In [76]:
from __future__ import print_function

In [1]:
import pandas as pd
import matplotlib.pyplot as plt
import nltk
from sklearn.feature_extraction.text import CountVectorizer
from sklearn.feature_extraction.text import TfidfVectorizer
from sklearn.feature_extraction.text import TfidfTransformer
from nltk.corpus import stopwords
from vaderSentiment.vaderSentiment import SentimentIntensityAnalyzer
import re
import pyLDAvis
import pyLDAvis.sklearn
pyLDAvis.enable_notebook()
from sklearn.datasets import fetch_20newsgroups
from sklearn.decomposition import LatentDirichletAllocation
from langdetect import detect
from langdetect import detect_langs

In [2]:
pd.set_option('display.max_columns', None)

In [3]:
buttigieg = pd.read_csv('buttigieg_cleaned.csv')

warren = pd.read_csv('warren_cleaned.csv')

bernie = pd.read_csv('bernie_cleaned.csv')

biden = pd.read_csv('biden_cleaned.csv')

amy = pd.read_csv('klobuchar_cleaned.csv')

bloomberg = pd.read_csv('bloomberg_cleaned.csv')

trump = pd.read_csv('trump_cleaned.csv')

In [4]:
# Create list of all tweets (from every candidate combined)
all_tweets = list(buttigieg['tweet']) + list(warren['tweet']) + list(bernie['tweet']) + list(biden['tweet']) + list(amy['tweet']) + list(bloomberg['tweet']) + list(trump['tweet'])

In [5]:
len(all_tweets)

90824

In [93]:
# Make custom list of stopwords
nltk.download('stopwords')
stop_words=set(stopwords.words("english"))
stop_words=(stopwords.words("english"))
political_stopwords = ['mikebloomberg', 'ewarren', 'senwarren', 'berniesanders', 'sensanders', 'joebiden', 'mike', 'michael', 'cream', 'pony',
                       'petebuttigieg', 'sentinasmith', 'sen', 'amyklobuchar', 'peter', 'donaldtrump', 'realdonaldtrump', 'oscar', 'oscars',
                       'madoff', 'taupin', 'joseph', 'i', 'says', 'yang', 'steyer', 'tom', 'andrew', 'elizabeth', 'joe', 'donald', 'medal',
                      'song', 'elton', 'john', 'rocketman', 'mitt', 'romney', 'ponzi', 'kobe', 'news', 'wine', 'meatball', 'sexually', 'original',
                      'best', 'diane', 'palestinian', 'every', 'alexander', 'rush', 'limbaugh', 'vindman', 'said', 'say', 'says', 'mary', 'winstead',
                      'people', 'like', 'think', 'one', 'would', 'get', 'know', 'want', 'going', 'also', 'even', 'voters', 'votes', 'new', 'need',
                      'year', 'take', 'good', 'tonight', 'see', 'still', 'back', 'big', 'night', 'day', 'love', 'first', 'last', 'could', 'time',
                      'thing', 'city', 'town', 'hall', 'care', 'right', 'long', 'well', 'country', 'make', 'kamala', 'harris', 'dog', 'faced',
                      'soldier', 'bro', 'judy', 'super', 'mini', 'superbowl']
for i in range(len(political_stopwords)):
    stop_words.append(political_stopwords[i])

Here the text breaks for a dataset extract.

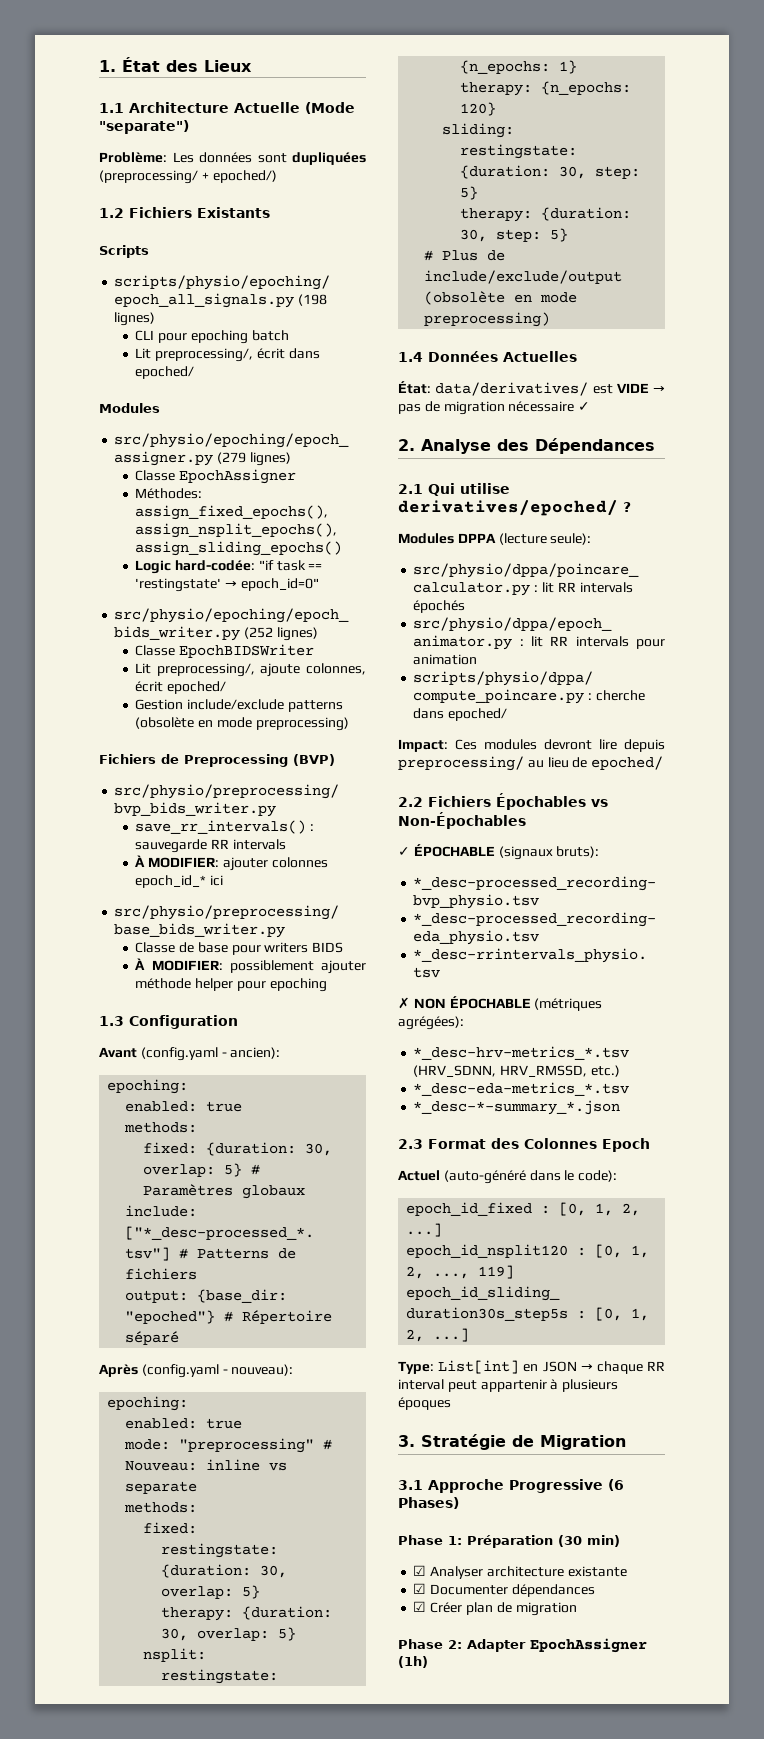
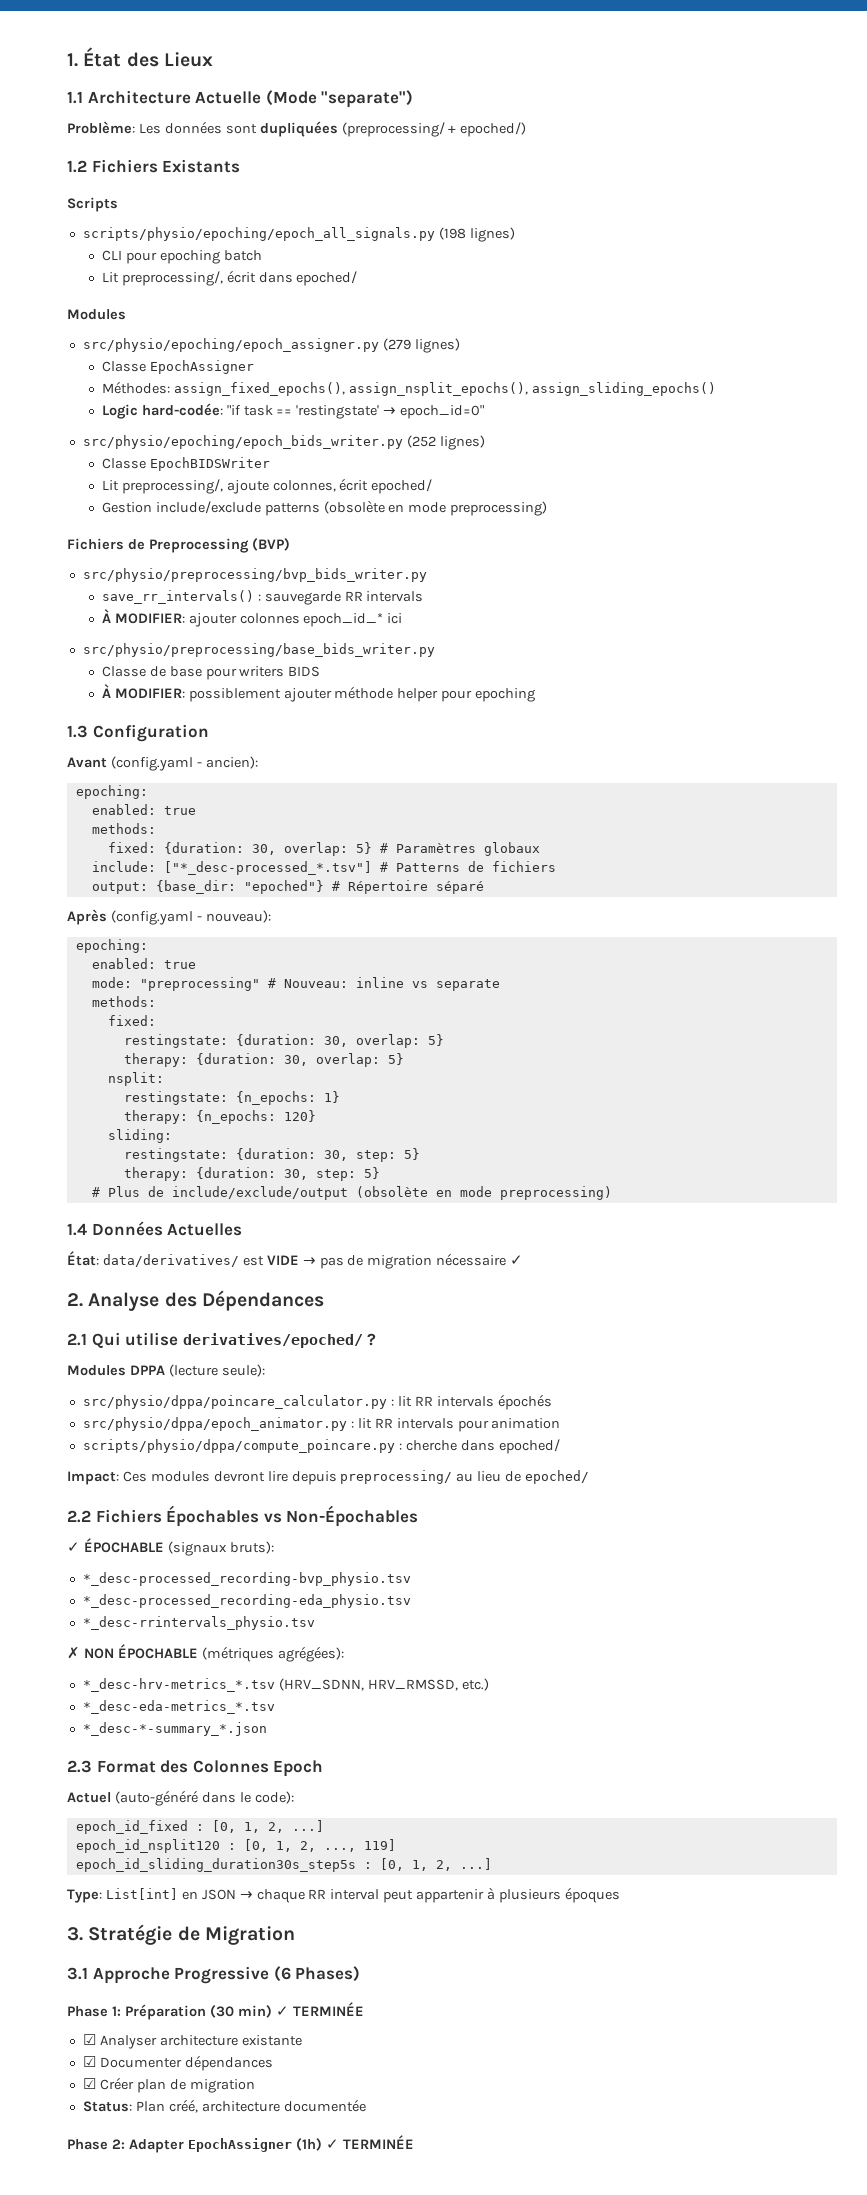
- Phase 1: Préparation (30 min)
+ Phase 1: Préparation (30 min) ✓ TERMINÉE
+ Status: Plan créé, architecture documentée
- Phase 2: Adapter EpochAssigner (1h)
+ Phase 2: Adapter EpochAssigner (1h) ✓ TERMINÉE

[nltk_data] Downloading package stopwords to
[nltk_data]     /Users/Robert/nltk_data...
[nltk_data]   Package stopwords is already up-to-date!


In [94]:
tf_vectorizer = CountVectorizer(strip_accents = 'unicode',
                                stop_words = stop_words,
                                lowercase = True,
                                token_pattern = r'\b[a-zA-Z]{3,}\b',
                                ngram_range = (1,2),
                                max_df = 0.5, 
                                min_df = 10)
dtm_tf = tf_vectorizer.fit_transform(all_tweets)
print(dtm_tf.shape)

(90824, 17335)


In [95]:
tfidf_vectorizer = TfidfVectorizer(**tf_vectorizer.get_params())
dtm_tfidf = tfidf_vectorizer.fit_transform(all_tweets)
print(dtm_tfidf.shape)



(90824, 17335)


In [96]:
lda_tf = LatentDirichletAllocation(n_components=7, random_state=0)
tf_fit = lda_tf.fit(dtm_tf)
tf_fit

LatentDirichletAllocation(batch_size=128, doc_topic_prior=None,
                          evaluate_every=-1, learning_decay=0.7,
                          learning_method='batch', learning_offset=10.0,
                          max_doc_update_iter=100, max_iter=10,
                          mean_change_tol=0.001, n_components=7, n_jobs=None,
                          perp_tol=0.1, random_state=0, topic_word_prior=None,
                          total_samples=1000000.0, verbose=0)

In [107]:
# Log Likelyhood: Higher the better
print("Log Likelihood: ", lda_tf.score(dtm_tf))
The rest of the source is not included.